As you create more complex projects they usually have more complex requirements - which may still benefit from Flux features such as a way to create Flux forms for custom plugins. Since Flux works by increasingly abstracting the API of TYPO3 core features (with the Fluid "flavor" as the most condensed and abstracted) Flux also declares these increasingly flexible layers of abstraction as public API.
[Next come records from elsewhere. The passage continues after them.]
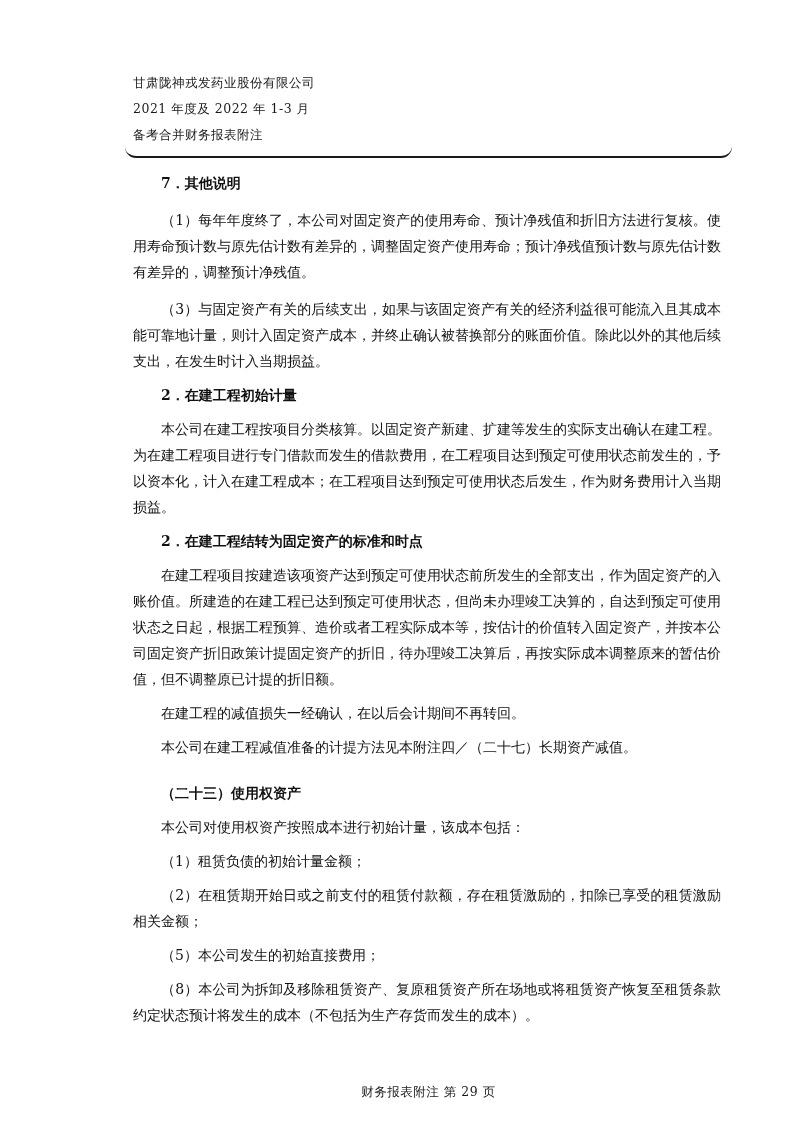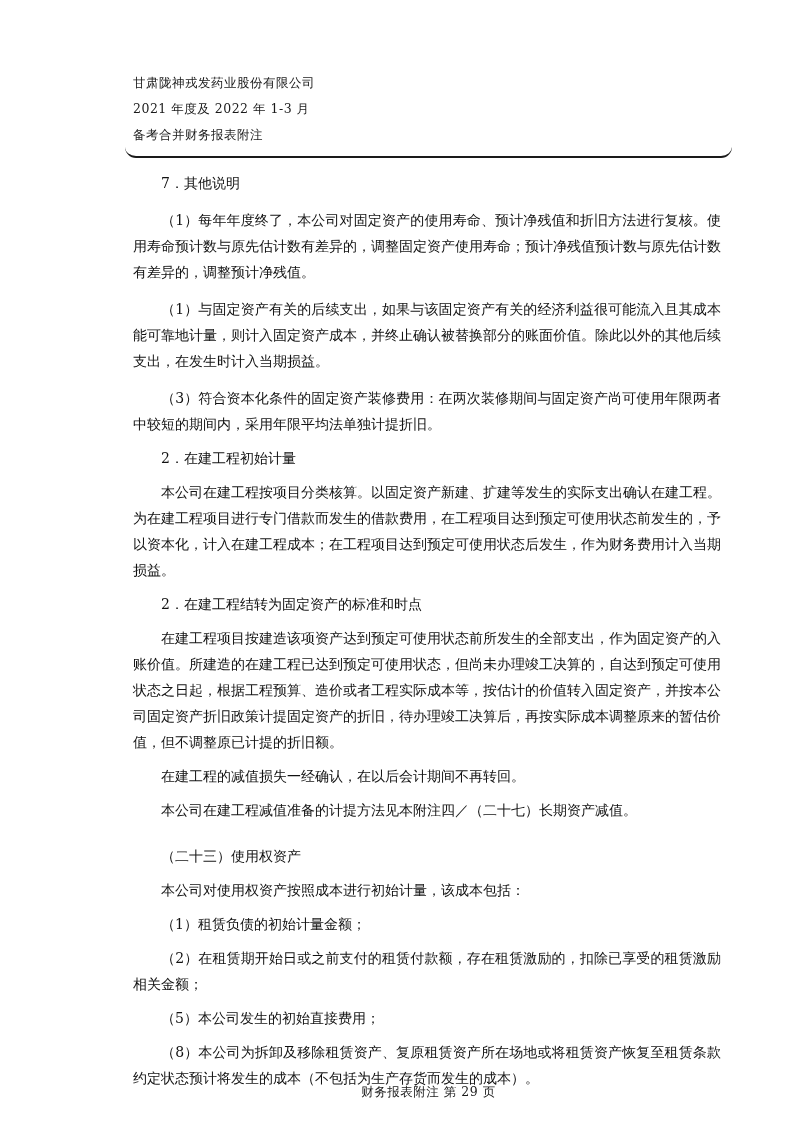--- a/index.html
+++ b/index.html
@@ -44,7 +44,7 @@
     text-indent: 2em;
   }
   .h-bold {
-    font-weight: normal;
+    font-weight: bold;
     text-indent: 2em;
   }
   .mt-para   { margin-top: 11px; }

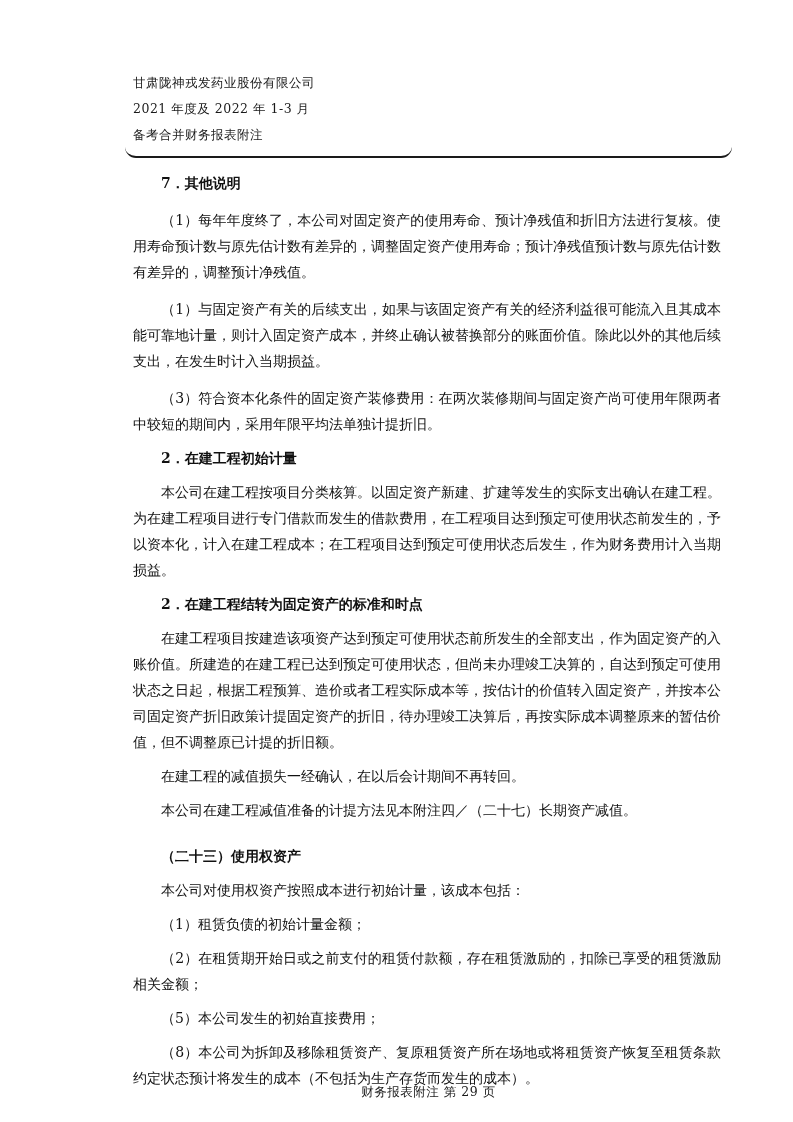--- a/index.html
+++ b/index.html
@@ -78,7 +78,7 @@
 
     <div class="h-bold">7．其他说明</div>
     <div class="para mt-para">（1）每年年度终了，本公司对固定资产的使用寿命、预计净残值和折旧方法进行复核。使用寿命预计数与原先估计数有差异的，调整固定资产使用寿命；预计净残值预计数与原先估计数有差异的，调整预计净残值。</div>
-    <div class="para mt-para">（1）与固定资产有关的后续支出，如果与该固定资产有关的经济利益很可能流入且其成本能可靠地计量，则计入固定资产成本，并终止确认被替换部分的账面价值。除此以外的其他后续支出，在发生时计入当期损益。</div>
+    <div class="para mt-para">（3）与固定资产有关的后续支出，如果与该固定资产有关的经济利益很可能流入且其成本能可靠地计量，则计入固定资产成本，并终止确认被替换部分的账面价值。除此以外的其他后续支出，在发生时计入当期损益。</div>
     <div class="para mt-para">（3）符合资本化条件的固定资产装修费用：在两次装修期间与固定资产尚可使用年限两者中较短的期间内，采用年限平均法单独计提折旧。</div>
 
 

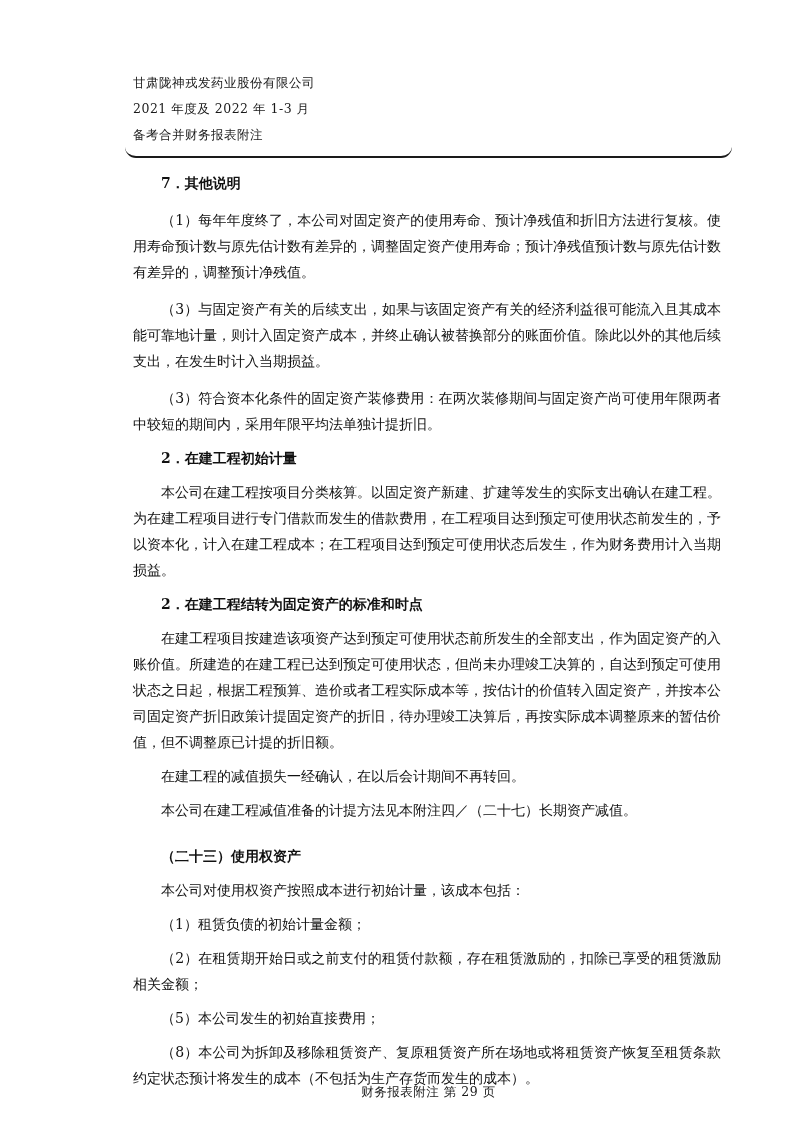--- a/index.html
+++ b/index.html
@@ -79,7 +79,6 @@
     <div class="h-bold">7．其他说明</div>
     <div class="para mt-para">（1）每年年度终了，本公司对固定资产的使用寿命、预计净残值和折旧方法进行复核。使用寿命预计数与原先估计数有差异的，调整固定资产使用寿命；预计净残值预计数与原先估计数有差异的，调整预计净残值。</div>
     <div class="para mt-para">（3）与固定资产有关的后续支出，如果与该固定资产有关的经济利益很可能流入且其成本能可靠地计量，则计入固定资产成本，并终止确认被替换部分的账面价值。除此以外的其他后续支出，在发生时计入当期损益。</div>
-    <div class="para mt-para">（3）符合资本化条件的固定资产装修费用：在两次装修期间与固定资产尚可使用年限两者中较短的期间内，采用年限平均法单独计提折旧。</div>
 
 
     <div class="h-bold mt-sub">2．在建工程初始计量</div>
This means Flux also has a good old PHP way to declare forms and so on:

$form = \FluidTYPO3\Flux\Form::create();
$form->setName('myform');
$form->createField('Input', 'myField', 'My special field');

And supports plain arrays (to allow sources like JSON):

$json = '{name: "myform", fields: [{"name": "myField", "type": "Input"}]}';
$asArray = json_decode($json, JSON_OBJECT_AS_ARRAY);
$form = \FluidTYPO3\Flux\Form::create($asArray);

And can use TypoScript:

plugin.tx_flux.providers {
  myextension_myplugin {
    tableName = tt_content
    fieldName = pi_flexform
    listType = myextension_myplugin
    extensionKey = Vendor.MyPlugin
    form {
      name = myform
      fields {
        myField {
          type = Input
          label = My special field
        }
      }
    }
  }
}

All of which create the same form with a single input field called myField with a label value of My special field. The last example shows the form structure nested in a Provider (another Flux concept) which connects the pi_flexform field of the related tt_content plugin record type to the form.

Flux feature highlights

  • Added features for content elements - add content grids (following the backend_layout approach) to any content/plugin.
  • Multiple APIs to access the same features from many different contexts using the same naming and nesting style.
  • Multiple levels of API abstraction - when you need more control, lower API abstraction levels can be used in your code.
  • Flexible ways to replace individual parts: templates, controller actions, etc.
  • Manipulation of properties of existing forms - change field labels, default values, add fields, sheets, etc.
  • Data type transformations - define the desired target type and let the TypeConverters of Extbase handle conversion.
  • Possibility for custom components of your own - with the same API support any other Flux component has.
  • Several Utility-type classes for advanced integrations with Fluid in particular.

Caveats

  • Keep In mind to have your PHP/HTTP configured correctly to accept a fairly large number of input fields. When nesting sections / objects the number of fields submitted, rises drastically. The php.ini configuration setting to think about is max_input_vars. If this number is too small then the TYPO3 Backend (being PHP) will decline the submission of the backend editing form and will exit with an "Invalid CSRF Token" message because of incomplete (truncated) POST data.
  • When working with custom Provider classes: 1) make sure you declare each Provider class as public: true in Service config of your extension. And 2) if the Provider needs to be used for more than one specific page/content/record type, make sure you also declare the Provider as shared: false. You can find an example of such configuration in the Configuration/Services.yaml file in Flux.
  • When working with custom Controller classes, make sure you declare each Controller class as public: true in Service config of your extension.
  • Note that both Providers and Controllers use constructor injection of dependencies. If you use custom Controllers and/or Providers and these override the __construct method, make sure that they take the same arguments as the parent class and that you call parent::__construct() with those arguments from your overridden __construct method.